Over the past decade and a half, Lacina has seen a transformation in the olive oil world. Initially, she said it was rare to find companies harvesting olives early to prioritize intense flavors and superior quality over quantity.
Now, the trend has caught on. “Today, there are far too many producers than I could ever represent, but that’s a great thing,” she said.
Along with quality, Lacina has seen a revolution in packaging. She believes that how olive oil is presented is very important to consumers. While packaging must be functional, beautifully labeled bottles help catch consumers’ attention.
In 2023, the United States overtook Spain and became the world’s second-largest olive oil consumer. Lacina said she has seen a change in preference for larger formats as more Americans use more olive oil.
“The bag-in-box is becoming more trendy,” she said. “Our customers appreciate larger formats. They’re more cost-effective. They want a five-liter bag-in-box in the kitchen that keeps the oil fresh. If you go through a lot of oil, it’s a great option.”

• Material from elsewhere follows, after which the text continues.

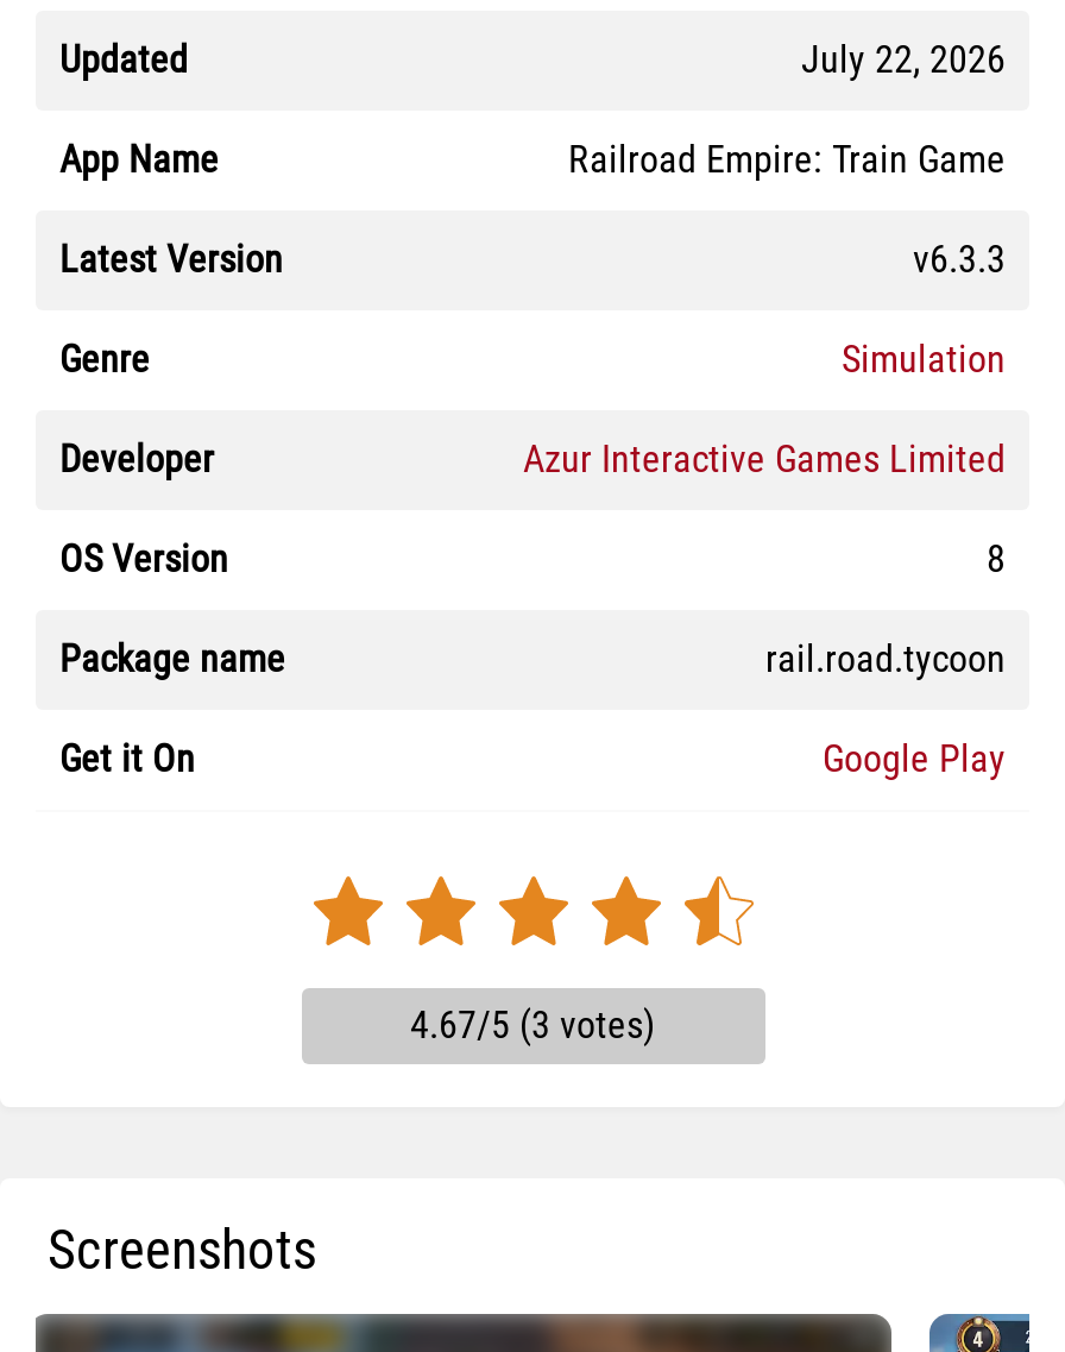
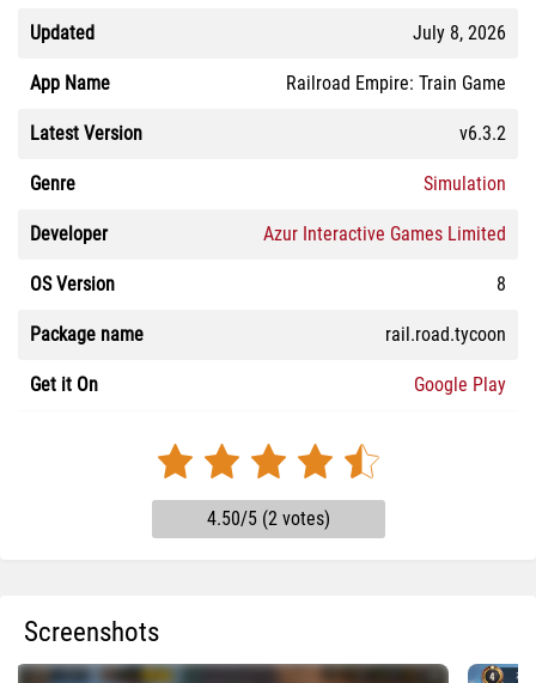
[801,37,1006,82] July 22, 2026 -> [413,22,506,44] July 8, 2026
[913,237,1006,282] v6.3.3 -> [459,122,506,145] v6.3.2
[410,1002,655,1048] 4.67/5 (3 votes) -> [206,507,330,530] 4.50/5 (2 votes)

In recent years, Lacina has also seen increased demand for olive oil with high levels of polyphenols from consumers and homeopathic medical offices. “A big selling point is, of course, the health factor,” she confirmed.
America’s growing appetite for extra virgin olive oil has also led Lacina to look for new flavors and cultivars to offer her consumers. “As much as I love Picual, Koroneiki and Arbequina, there are a lot of those oils out there,” she said. “I’m looking for something unique.”
Lacina believes the rise in tourism to the Mediterranean over the past few decades has helped increase olive oil consumption back home and exposed consumers to a more diverse range of olive oils.
“They try a really good oil for the first time, and it just opens their mind,” she said. “Then, it’s really hard to return to a generic, cheaper oil that doesn’t taste great. That’s why I think consumption will continue to grow in the U.S.”
While she agrees that the U.S. could soon overtake Italy and become the world’s largest olive oil consumer, Lacina says there is no single trend that U.S. consumers are following. “Customers love all kinds of things,” she said. Everyone’s palate is different.”